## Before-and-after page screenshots
BEGIN

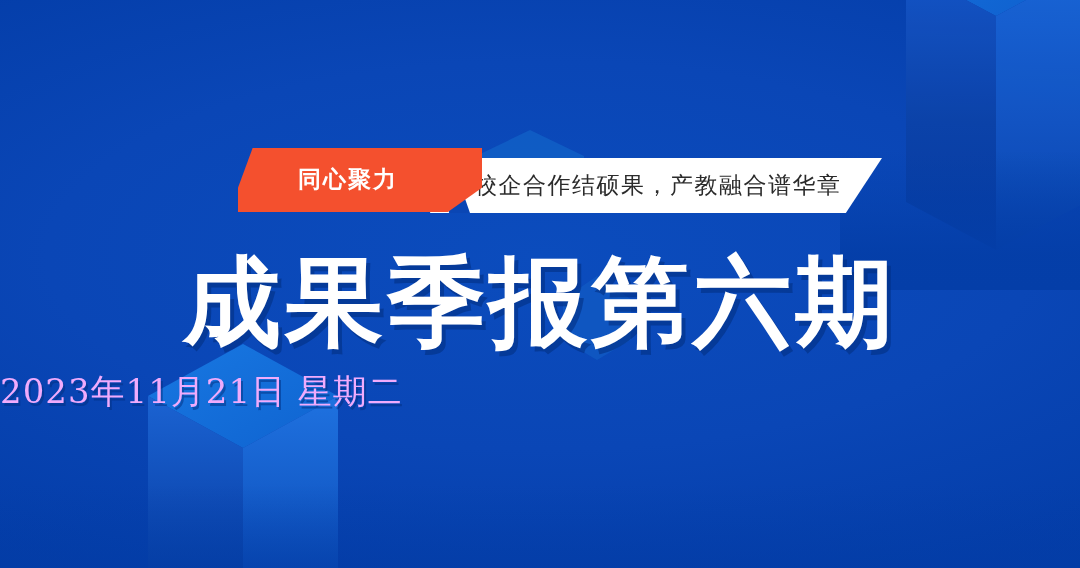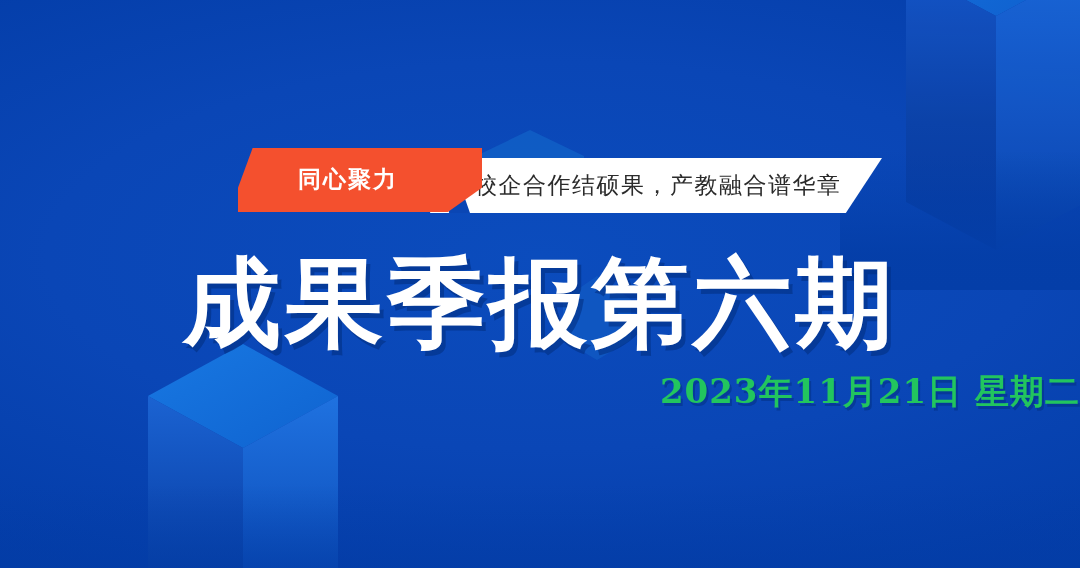--- a/index.html
+++ b/index.html
@@ -151,7 +151,7 @@
     left: 0; right: 0;
     top: 248px;
     text-align: center;
-    font-family: Liberation Sans, sans-serif;
+    font-family: Liberation Serif, serif;
     font-weight: bold;
     font-size: 98px;
     line-height: 110px;

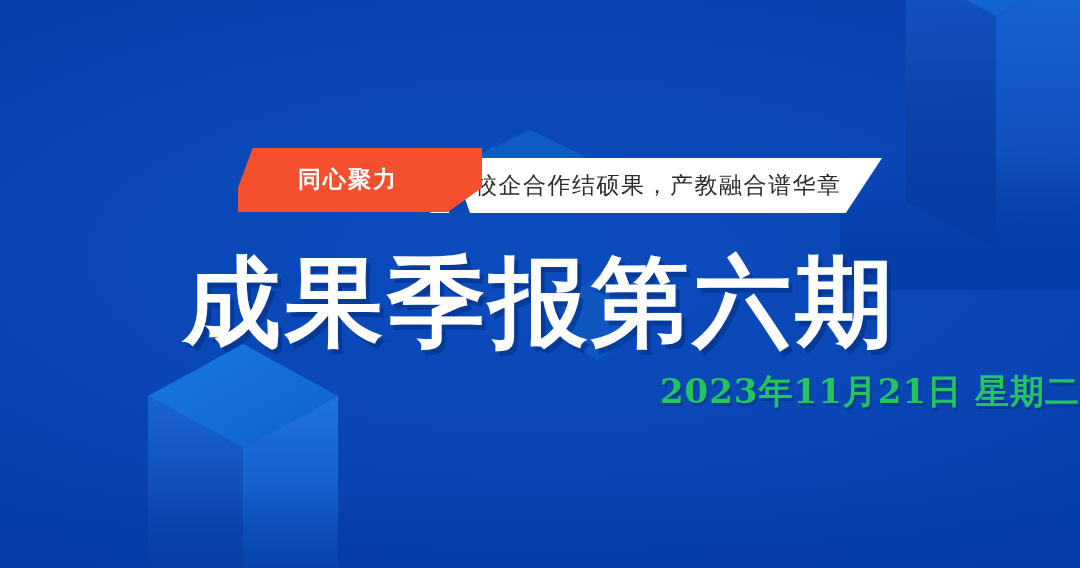--- a/index.html
+++ b/index.html
@@ -165,12 +165,12 @@
     position: absolute;
     left: 0; right: 0;
     top: 368px;
-    text-align: right;
+    text-align: left;
     font-family: "DejaVu Serif", "Liberation Serif", serif;
-    font-weight: bold;
+    font-weight: normal;
     font-size: 34px;
     line-height: 46px;
-    color: #22c55e;
+    color: #f0abfc;
     letter-spacing: 1px;
     white-space: nowrap;
     text-shadow: 2px 3px 0 rgba(2,45,125,0.5);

END

## Your instructions
The expected result is every record above, word for word, with no pictures in it.

## Problem solution
--- a/index.html
+++ b/index.html
@@ -151,7 +151,7 @@
     left: 0; right: 0;
     top: 248px;
     text-align: center;
-    font-family: Liberation Sans, sans-serif;
+    font-family: Liberation Serif, serif;
     font-weight: bold;
     font-size: 98px;
     line-height: 110px;

--- a/index.html
+++ b/index.html
@@ -165,12 +165,12 @@
     position: absolute;
     left: 0; right: 0;
     top: 368px;
-    text-align: right;
+    text-align: left;
     font-family: "DejaVu Serif", "Liberation Serif", serif;
-    font-weight: bold;
+    font-weight: normal;
     font-size: 34px;
     line-height: 46px;
-    color: #22c55e;
+    color: #f0abfc;
     letter-spacing: 1px;
     white-space: nowrap;
     text-shadow: 2px 3px 0 rgba(2,45,125,0.5);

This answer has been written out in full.